La crainte d’un nouveau relèvement des seuils
Il est également encore trop tôt pour savoir quel sera l’impact du décret du 28 février 2024 qui prévoit une nouvelle modification des seuils à partir desquels la certification des comptes est obligatoire. Désormais, seules les entreprises qui dépassent deux des trois seuils suivants doivent désigner un commissaire aux comptes : un total bilan de 5 millions d’euros, un chiffre d'affaires de 10 millions d’euros et 50 salariés. Du fait de la grande diversité des structures d’exercice de la profession, qui compte de très petits et de très gros cabinets, ce relèvement des seuils peut induire «un effet de concentration» et présenter «un risque pour les cabinets libéraux».

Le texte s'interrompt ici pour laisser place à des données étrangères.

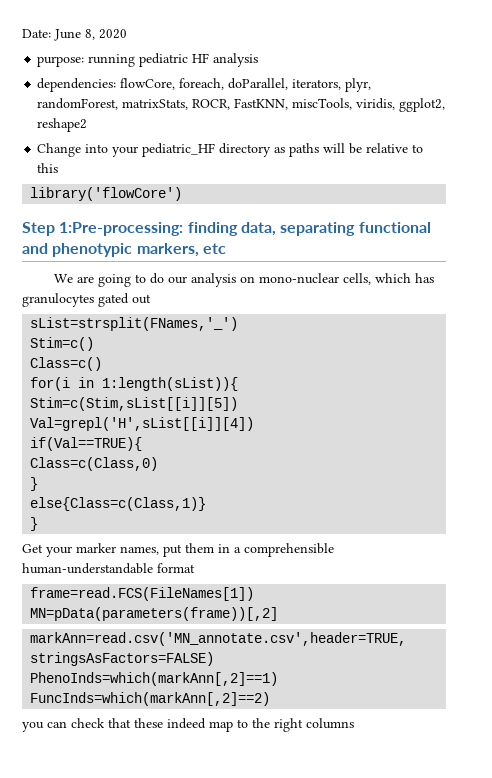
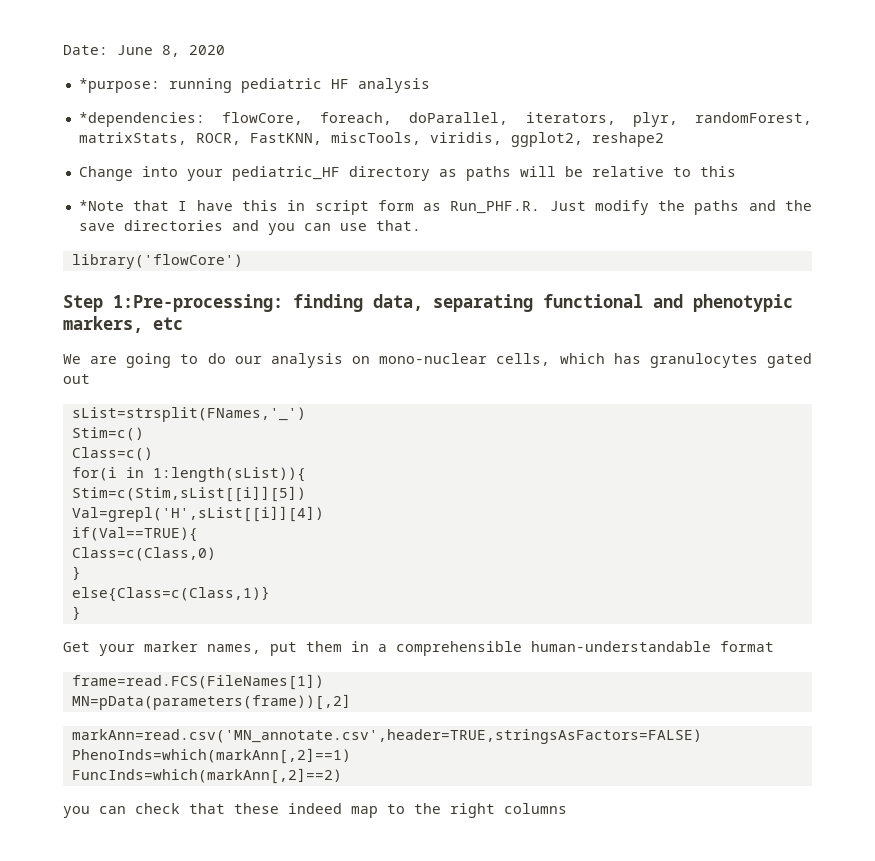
- purpose: running pediatric HF analysis
+ *purpose: running pediatric HF analysis
- dependencies: flowCore, foreach, doParallel, iterators, plyr, randomForest, matrixStats, ROCR, FastKNN, miscTools, viridis, ggplot2, reshape2
+ *dependencies: flowCore, foreach, doParallel, iterators, plyr, randomForest, matrixStats, ROCR, FastKNN, miscTools, viridis, ggplot2, reshape2
+ *Note that I have this in script form as Run_PHF.R. Just modify the paths and the save directories and you can use that.

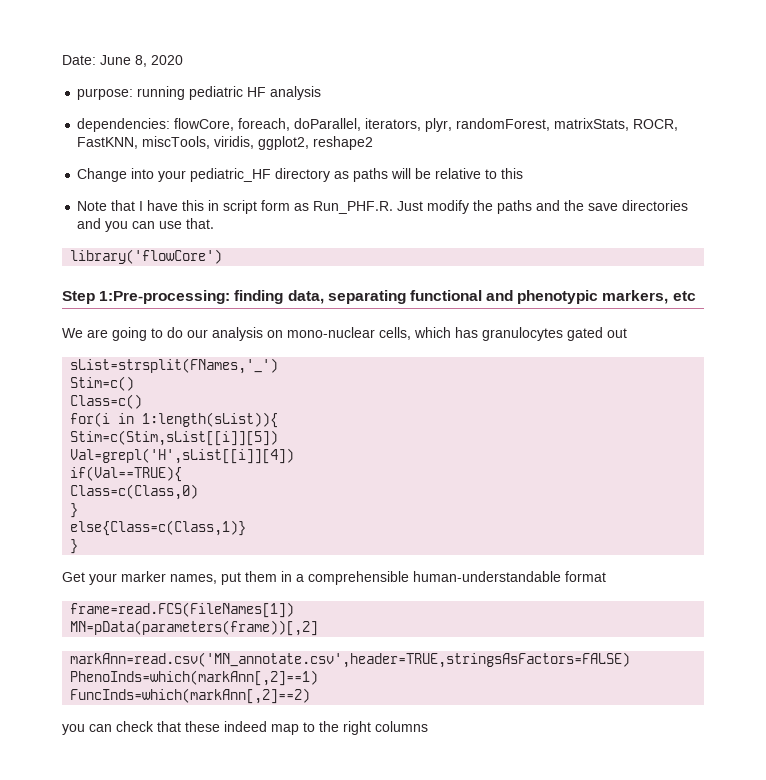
- *purpose: running pediatric HF analysis
+ purpose: running pediatric HF analysis
- *dependencies: flowCore, foreach, doParallel, iterators, plyr, randomForest, matrixStats, ROCR, FastKNN, miscTools, viridis, ggplot2, reshape2
+ dependencies: flowCore, foreach, doParallel, iterators, plyr, randomForest, matrixStats, ROCR, FastKNN, miscTools, viridis, ggplot2, reshape2
- *Note that I have this in script form as Run_PHF.R. Just modify the paths and the save directories and you can use that.
+ Note that I have this in script form as Run_PHF.R. Just modify the paths and the save directories and you can use that.

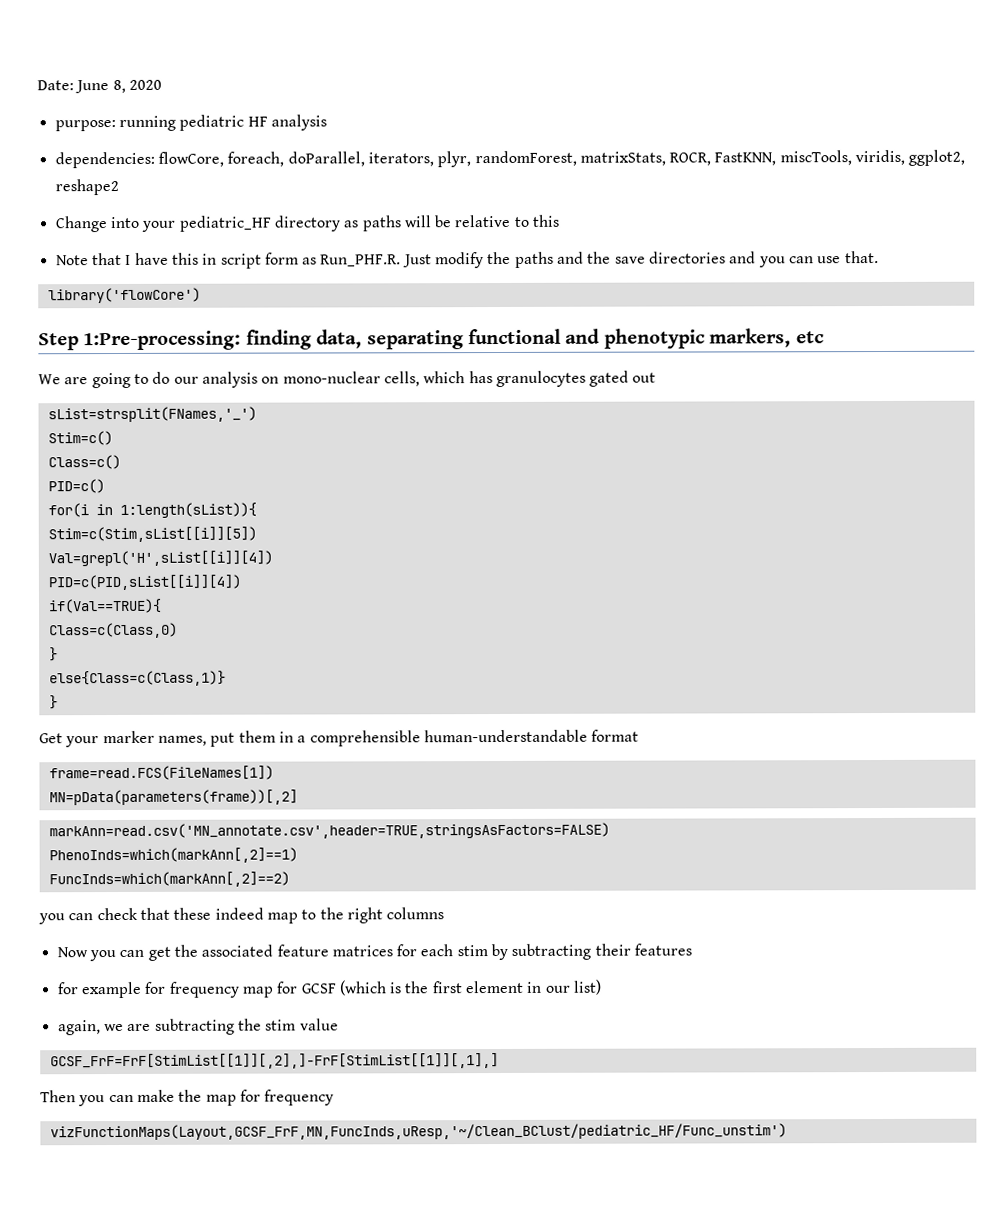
+ PID=c()
+ PID=c(PID,sList[[i]][4])
+ Now you can get the associated feature matrices for each stim by subtracting their features
+ for example for frequency map for GCSF (which is the first element in our list)
+ again, we are subtracting the stim value
+ GCSF_FrF=FrF[StimList[[1]][,2],]-FrF[StimList[[1]][,1],]
+ Then you can make the map for frequency
+ vizFunctionMaps(Layout,GCSF_FrF,MN,FuncInds,uResp,'~/Clean_BClust/pediatric_HF/Func_unstim')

Face à la crainte d’un nouveau relèvement des seuils via la future loi de simplification de la vie économique, la profession s’est mobilisée pour défendre sa valeur ajoutée auprès du ministère de l’Économie et des Finances. «Nous ne sommes pas une complexité administrative, nous sommes un créateur de confiance pour l’entreprise. La méconnaissance de notre métier amène parfois à une incompréhension de ce que nous pouvons apporter», a souligné le président de la CNCC.